Speculation is the trading of financial assets or instruments to profit from the fluctuations in price. Speculation is used in almost all assets classes, be it stocks, commodities and other financial instruments.
When it comes to currency markets, speculation is used to buy and sell currencies to profit from the movement in exchange rates. Currencies are sold in pairs and it is the ratio that changes according to the relationship of the two currencies in the pair. When one of the pair goes up, the other goes down.
Price movements are affected by political, social and economic events such as inflation, interest rates and a change in GDP or import/export numbers. These local events are difficult to know beforehand, and once they become known and reported, it is often too late to jump on the bandwagon.
The price has already been set. Nevertheless, these changes can set off a trend which an astute Forex analyst can identify and recognize and herein lie the keys for being a successful Forex trader: Knowing how to spot a trend and when to jump in, how long to hold on and when to get out.
Forex speculation is a high-risk endeavour, so currency traders spend quite a lot of time searching for up-to-date information on essential economic variables such as unemployment, inflation, and productivity growth. They are also interested in the economic institutions of a particular economy, such as labour-management relationships and financial market stability.
If these indicators lean toward higher profits, speculators believe that the currency will increase in value down the line. But if the indicators predict lower gains, such as, in some cases, from falling unemployment, speculators will unload the currency, and its value will decrease.
Foreign currency speculators operating in the forward markets can drive the forex markets in the direction they choose simply by betting on the direction in which a currency may move. For example, if enough speculative traders believe that the Yen will depreciate against the dollar, they can enter into forwarding contracts on the strength of that belief.

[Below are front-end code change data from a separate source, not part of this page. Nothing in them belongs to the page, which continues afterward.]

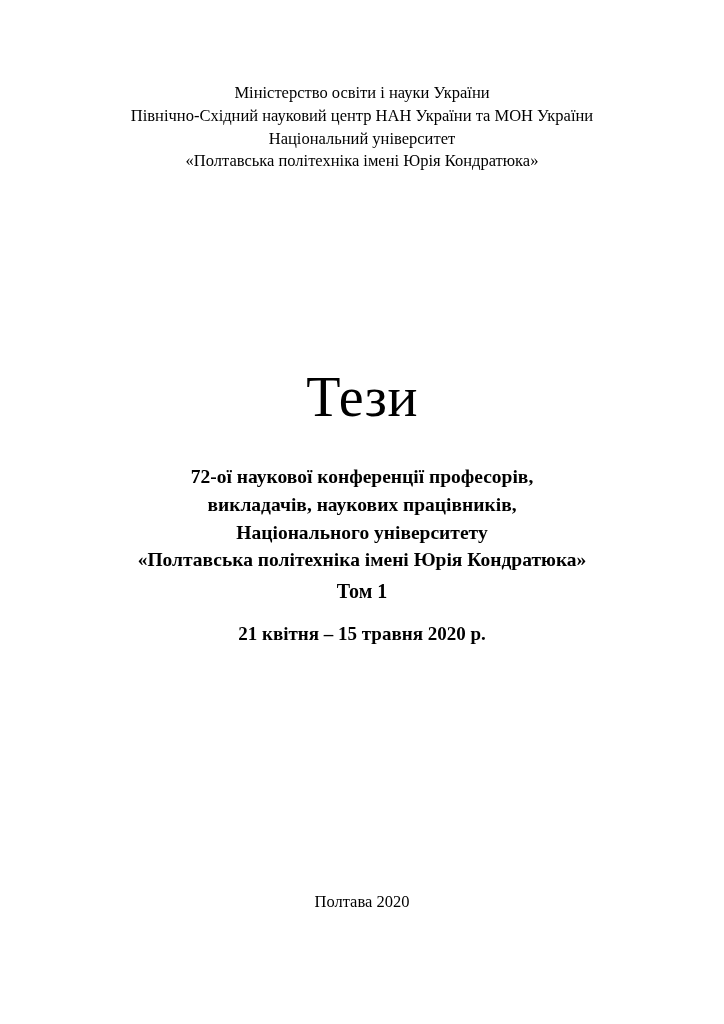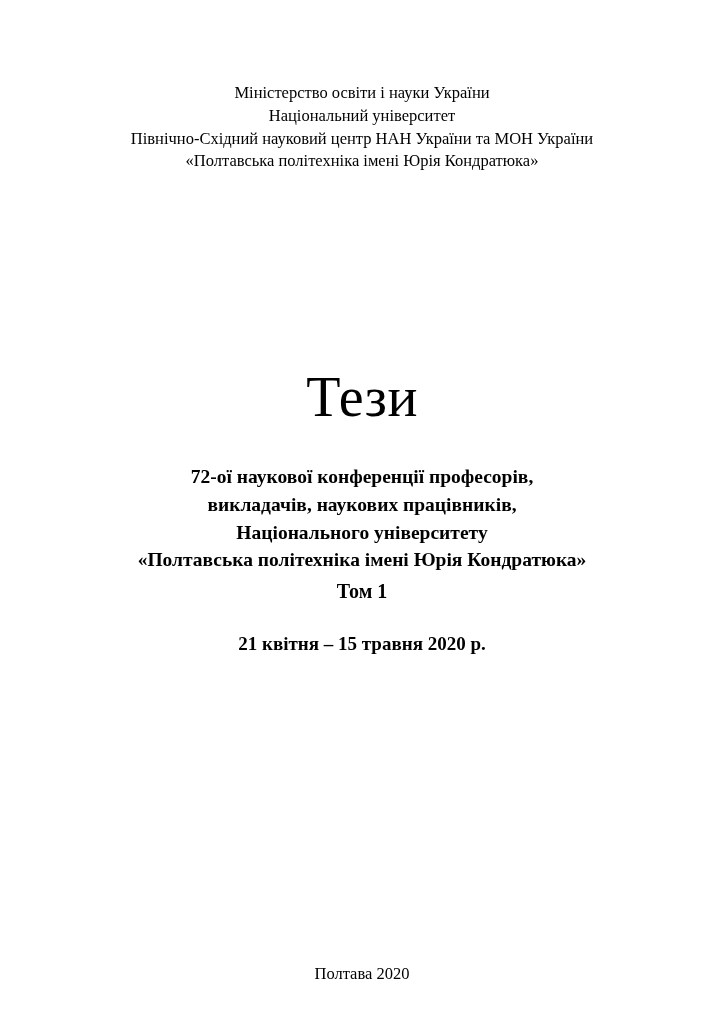"Національний університет" div.header-line { order: before "Північно-Східний науковий центр НАН" -> after "Північно-Східний науковий центр НАН" }
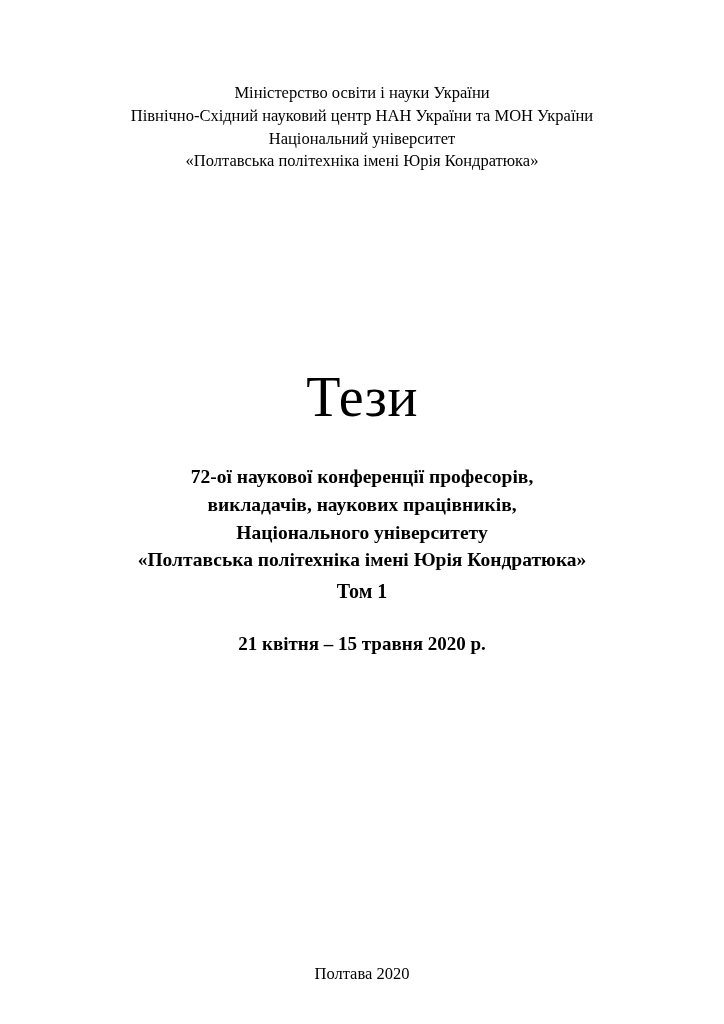"21 квітня – 15 травня" .dates { margin-top: 30px -> 20px }
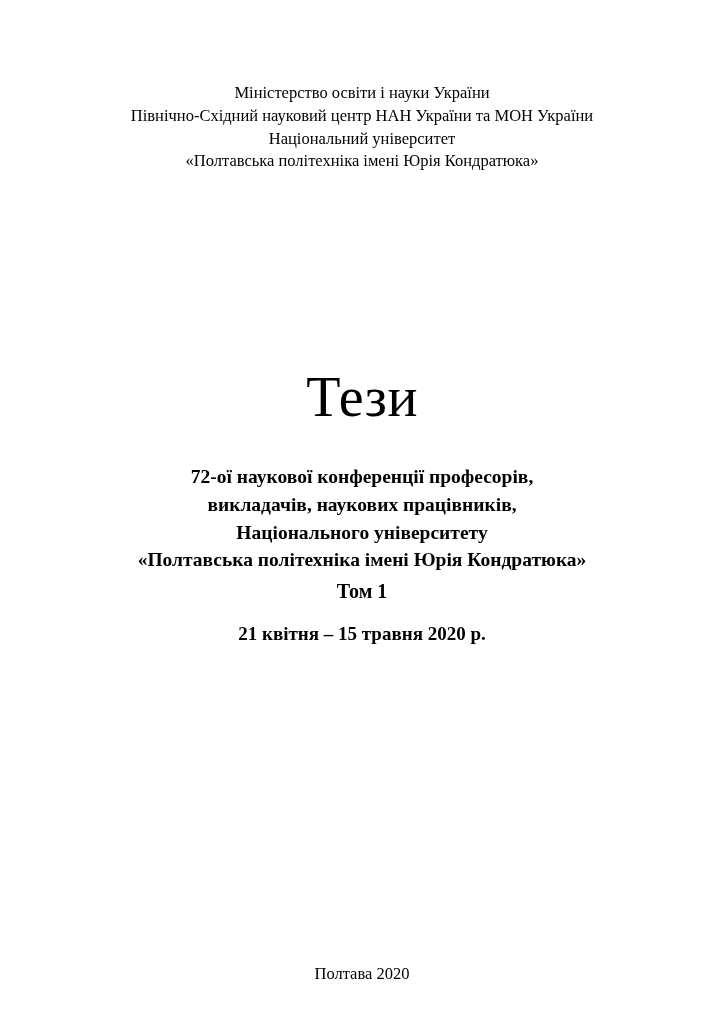"Полтава 2020" .footer { margin-bottom: 40px -> 112px }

If no unanticipated movements in either interest or inflation take place, the market will react to these forward contracts as if the Yen has already weakened against the dollar. The speculators’ collective activities have provided the stimulus for a self-fulfilling prophecy.
Forex speculators must do their research, observation and analysis to understand the movements of their chosen currency pair. Equally important is that they have the discipline to continue to chart the fluctuations of the currency pair to the closest pip.
Starting small is vital as is keeping greed at bay. A trader should know to pull out of his position as soon as he’s made even a small profit. Waiting around for additional price movement could very well lead to losing whatever was made until then and even more.